** Opening DATASET EXTRACT block **
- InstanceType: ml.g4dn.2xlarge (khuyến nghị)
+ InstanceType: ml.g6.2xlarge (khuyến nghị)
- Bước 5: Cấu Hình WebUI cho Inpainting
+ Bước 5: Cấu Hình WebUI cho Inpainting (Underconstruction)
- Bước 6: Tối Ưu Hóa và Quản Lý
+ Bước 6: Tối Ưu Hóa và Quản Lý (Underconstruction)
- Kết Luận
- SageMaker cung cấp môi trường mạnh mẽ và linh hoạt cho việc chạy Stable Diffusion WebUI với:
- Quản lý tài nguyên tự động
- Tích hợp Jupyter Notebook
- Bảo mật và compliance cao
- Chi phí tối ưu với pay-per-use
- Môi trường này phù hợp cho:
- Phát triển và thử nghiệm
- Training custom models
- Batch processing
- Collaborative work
** Closing DATASET EXTRACT block **
INSTRUCTIONS FOR THE TASK → Copy the line containing "- SageMaker cung" and every line after it, through the last line of the records. Include nothing else.

WRITTEN REPLY →
- SageMaker cung cấp môi trường mạnh mẽ và linh hoạt cho việc chạy Stable Diffusion WebUI với:
- Quản lý tài nguyên tự động
- Tích hợp Jupyter Notebook
- Bảo mật và compliance cao
- Chi phí tối ưu với pay-per-use
- Môi trường này phù hợp cho:
- Phát triển và thử nghiệm
- Training custom models
- Batch processing
- Collaborative work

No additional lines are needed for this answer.